Comparisons of OS and PFS for subgroups of CRLM patients are described in Figures 3 and 4, respectively. For metastatic CRC patients with LM, OS and PFS were significantly improved by fruquintinib compared to placebo, regardless of prior targeted therapy had been used or the time since diagnosis of first metastasis. Compared to placebo, significantly greater improvements in OS and PFS were observed in fruquintinib-treated LM patients with lung metastasis, K-RAS wild-type, left-sided primary tumors, without peritoneum metastasis, primary tumor site of rectal, or ECOG performance status (Figures 3 and 4).

Comparison of overall survival for subgroup analysis of CRLM patients.

**Abbreviations:** CI, confidence interval; EGFR, epidermal growth factor receptor; HR, hazard ratio; M, months; MT, metastasis; VEGF, vascular endothelial growth factor.

Comparison of progression free survival for subgroup analysis of CRLM patients.

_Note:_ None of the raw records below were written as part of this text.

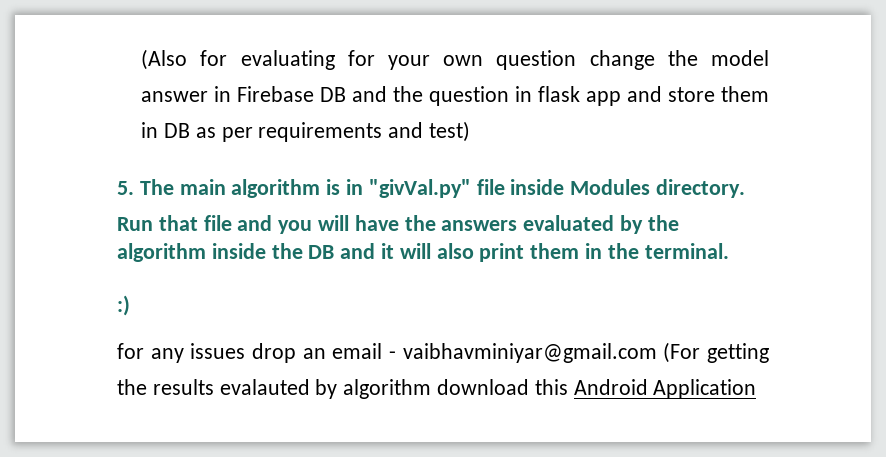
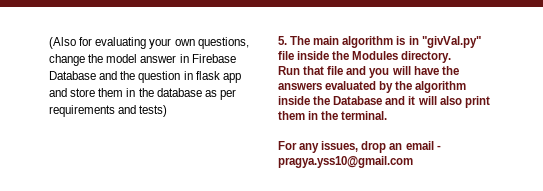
[347,50,375,66] for -> (147, 43) none
[496,50,577,70] question -> [197,37,249,49] questions,
[320,87,347,102] DB -> [49,71,97,80] Database
[163,123,190,138] DB -> [138,88,202,97] the database
[428,121,470,142] test) -> [139,105,168,117] tests)
(565, 187) none -> [332,51,350,60] the
[308,245,335,259] DB -> [333,96,383,105] Database
[117,295,130,316] [117,342,769,363] [117,379,757,399] :) // for any issues drop an email - vaibhavminiyar@gmail.com (For getting the results evalauted by algorithm download this Android Application -> [278,141,441,153] [278,156,413,168] For any issues, drop an email - pragya.yss10@gmail.com

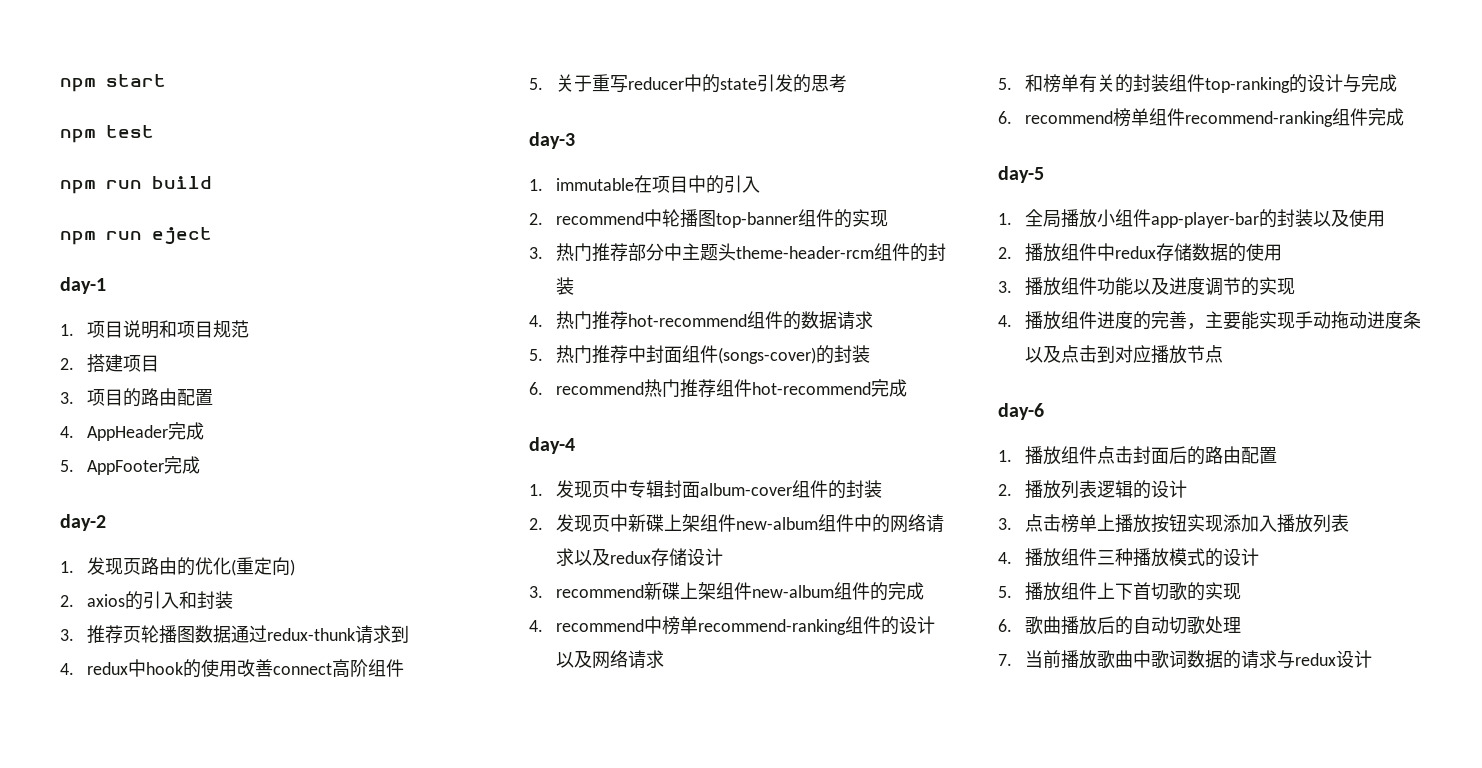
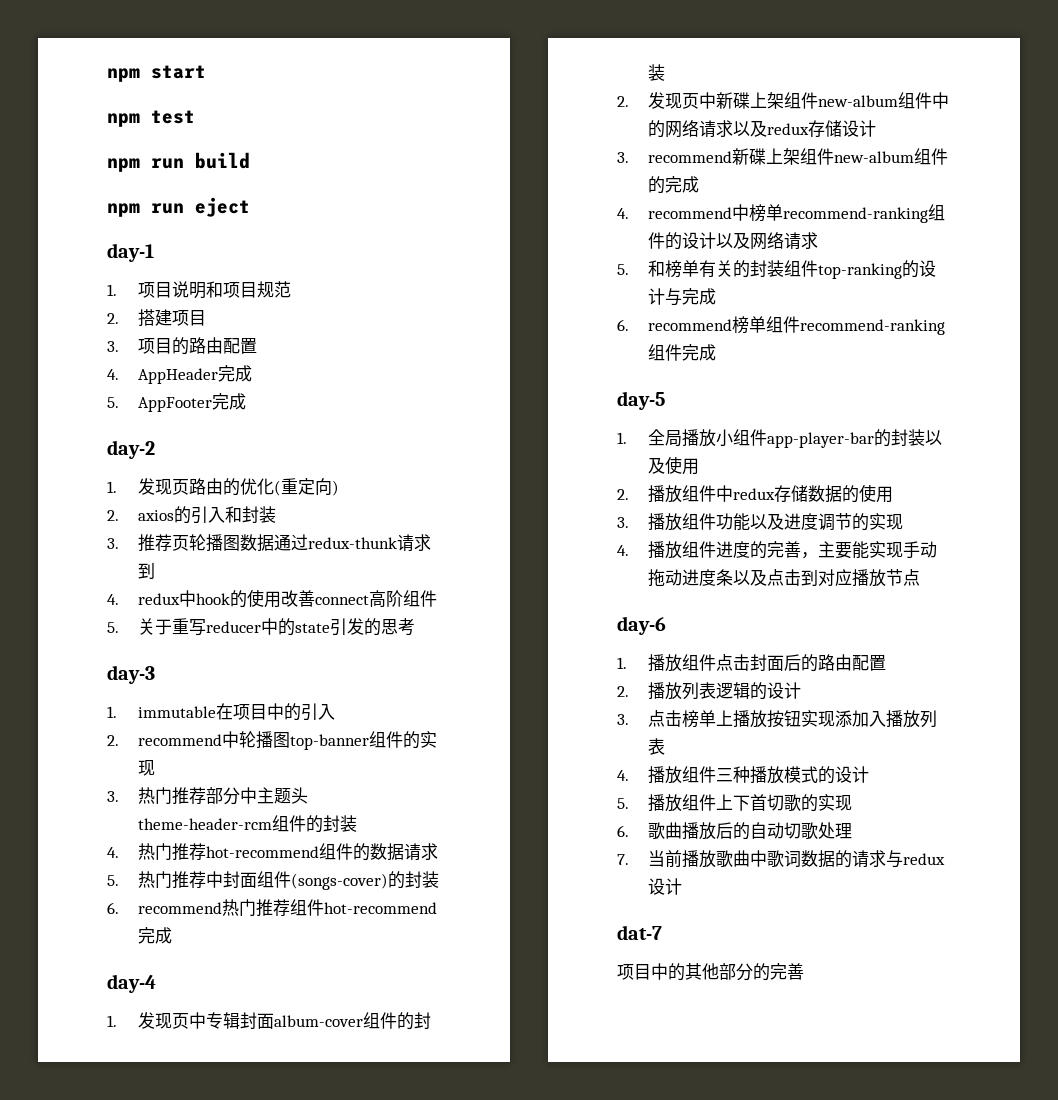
(1373, 659) none -> [617,925,662,940] [617,963,804,981] // dat-7 // 项目中的其他部分的完善

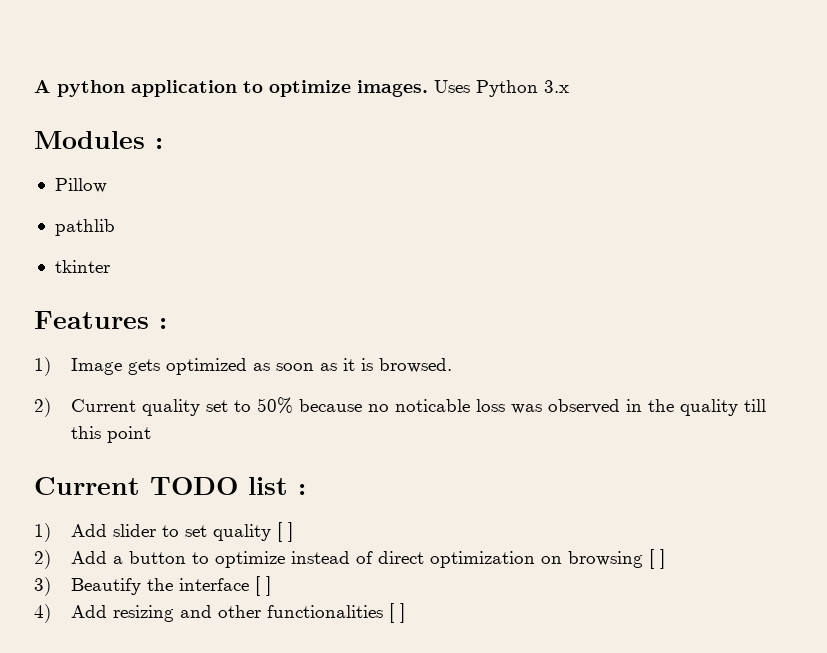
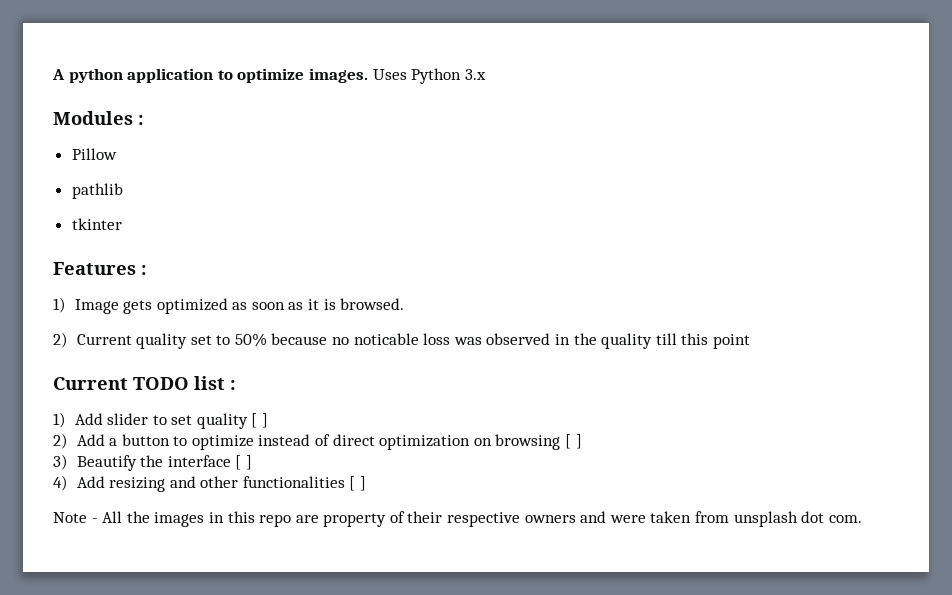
(406, 613) none -> [53,511,862,527] // Note - All the images in this repo are property of their respective owners and were taken from unsplash dot com.

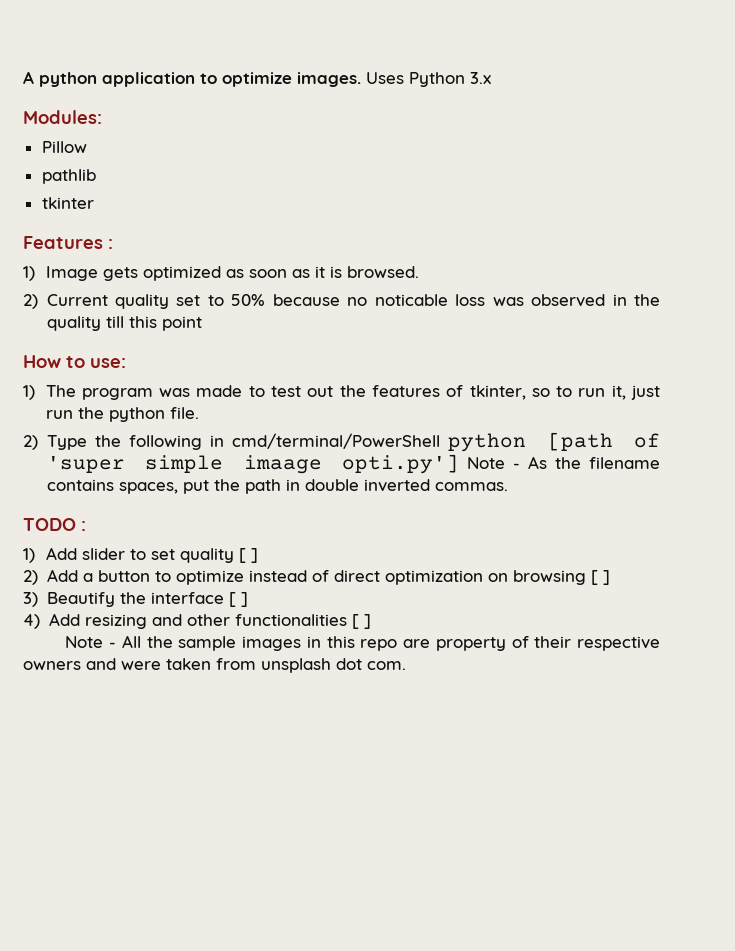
[53,111,144,125] Modules : -> [23,110,102,124] Modules:
[53,376,225,390] Current TODO list -> [23,355,126,368] [23,385,660,400] [45,407,199,422] [23,432,660,452] [46,454,660,474] [46,479,508,494] [23,518,76,531] How to use: // 1) The program was made to test out the features of tkinter, so to run it, just run the python file. // 2) Type the following in cmd/terminal/PowerShell python [path of 'super simple imaage opti.py'] Note - As the filename contains spaces, put the path in double inverted commas. // TODO
(150, 517) none -> [178,636,237,651] sample

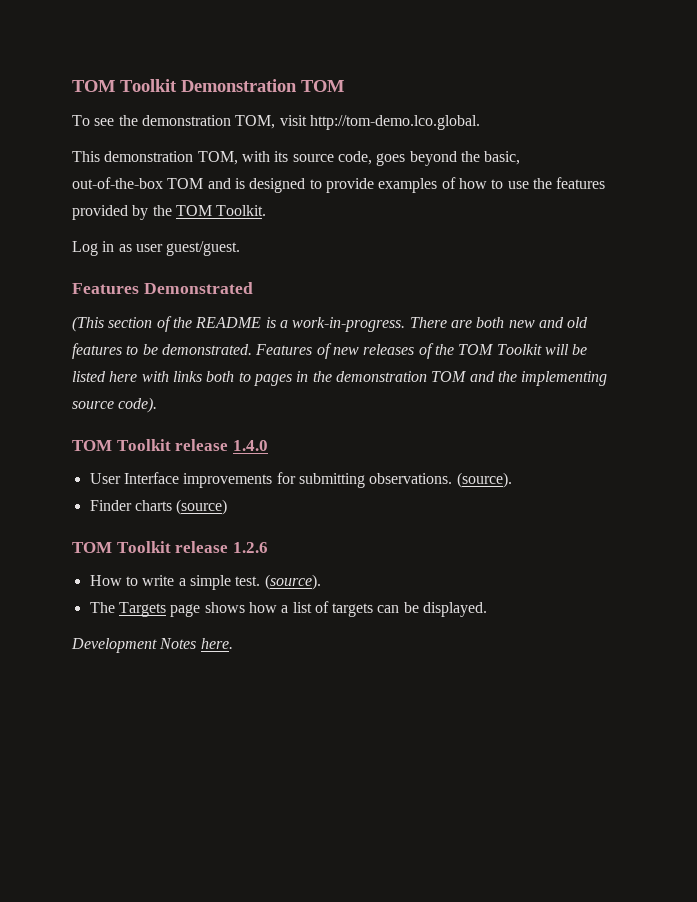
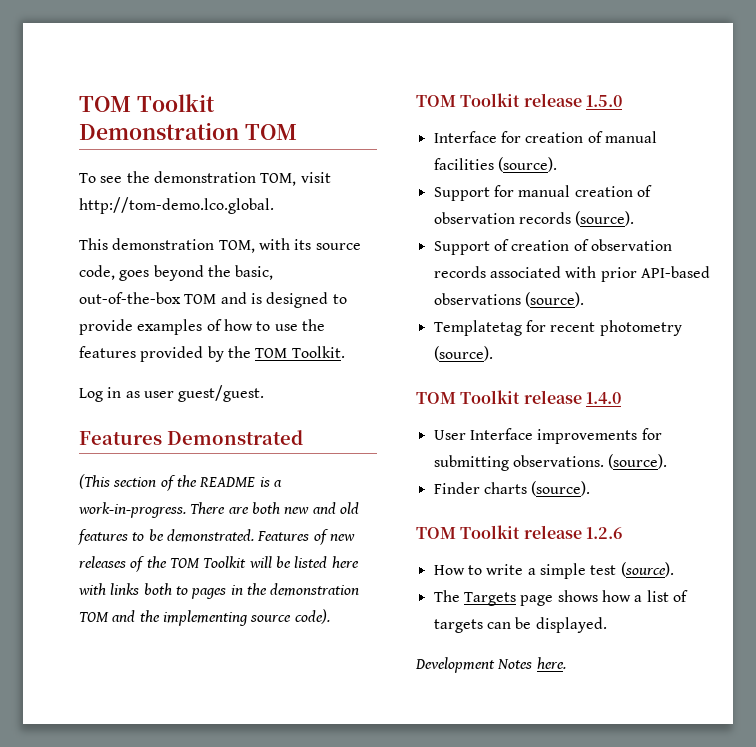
(158, 405) none -> [416,93,622,107] [433,131,657,143] [433,157,557,172] [433,185,652,201] [433,211,635,226] [433,239,672,255] [433,266,710,282] [433,292,584,307] [433,320,682,336] [433,346,493,361] // TOM Toolkit release 1.5.0 // Interface for creation of manual facilities (source). // Support for manual creation of observation records (source). // Support of creation of observation records associated with prior API-based observations (source). // Templatetag for recent photometry (source).
[176,499,228,515] (source) -> [531,481,591,496] (source).
[235,576,261,586] test. -> [590,565,617,575] test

**Abbreviations:** CI, confidence interval; EGFR, epidermal growth factor receptor; HR, hazard ratio; M, months; MT, metastasis; VEGF, vascular endothelial growth factor.

Safety

In patients with liver metastasis, treatment-emergent hepatotoxicity of any grade occurred in 7 (3.8%) patients in the fruquintinib group versus 2 (2.0%) in the placebo group. Treatment-emergent hepatotoxicity events by patients with and without LM are summarized in Table 3. Most hepatotoxicities in patients treated with fruquintinib were grade 1 (5/278=1.8%) or 2 (3/278=1.1%) and were mainly associated with underlying LM. Hepatic laboratory abnormalities by patients with and without liver metastasis are summarized in Table 3. The frequency of the adverse events of significant interest with hepatic laboratory abnormalities such as elevations in bilirubin, ALT, or AST was low. In both the fruquintinib and the placebo groups, more hepatic laboratory abnormalities were reported in patients with LM compared to those without metastasis. One patient in the fruquintinib group met Hy’s law laboratory criteria. This patient had underlying liver metastasis at baseline and was recovered after treatment thus was not considered as Hy’s law case. No severe or fatal treatment-related hepatotoxicity was observed in the FRESCO trial.

Table 3.

Treatment-Emergent Hepatotoxicity Events and Hepatic Laboratory Abnormalities in mCRC Patients with and without Liver Metastasis

	Patients with Liver Metastasis		Patients without Liver Metastasis
	Fruquintinib+BSC (N=185) n (%)	Placebo+BSC (N=102) n (%)	Fruquintinib+BSC (N=93) n (%)	Placebo+BSC (N=35) n (%)
Treatment-emergent hepatotoxicity events
Any Grade	7 (3.8)	2 (2.0)	2 (2.2)	0
Grade 1	5 (2.7)	1 (1.0)	0	0
Grade 2	2 (1.1)	0	1 (1.1)	0
Grade 3	0	1 (1.0)	1 (1.1)	0
Hepatic laboratory abnormalities
AST/ALT >3x ULN and ≤5x ULN	18 (9.7)	5 (4.9)	1 (1.1)	1 (2.9)
AST/ALT >5x ULN	10 (5.4)	3 (2.9)	2 (2.2)	0
Total bilirubin >2x ULN	30 (16.2)	10 (9.8)	1 (1.1)	1 (2.9)
AST/ALT >3x ULN and total bilirubin >2x ULN	14 (7.6)	1 (1.0)	0	1 (2.9)
Hy’s law laboratory criteria*	1 (0.5)	0	0	0

Open in a new tab

Notes: Data presented are from safety population. *AST/ALT >3x ULN, total bilirubin >2x ULN and ALP <2x ULN.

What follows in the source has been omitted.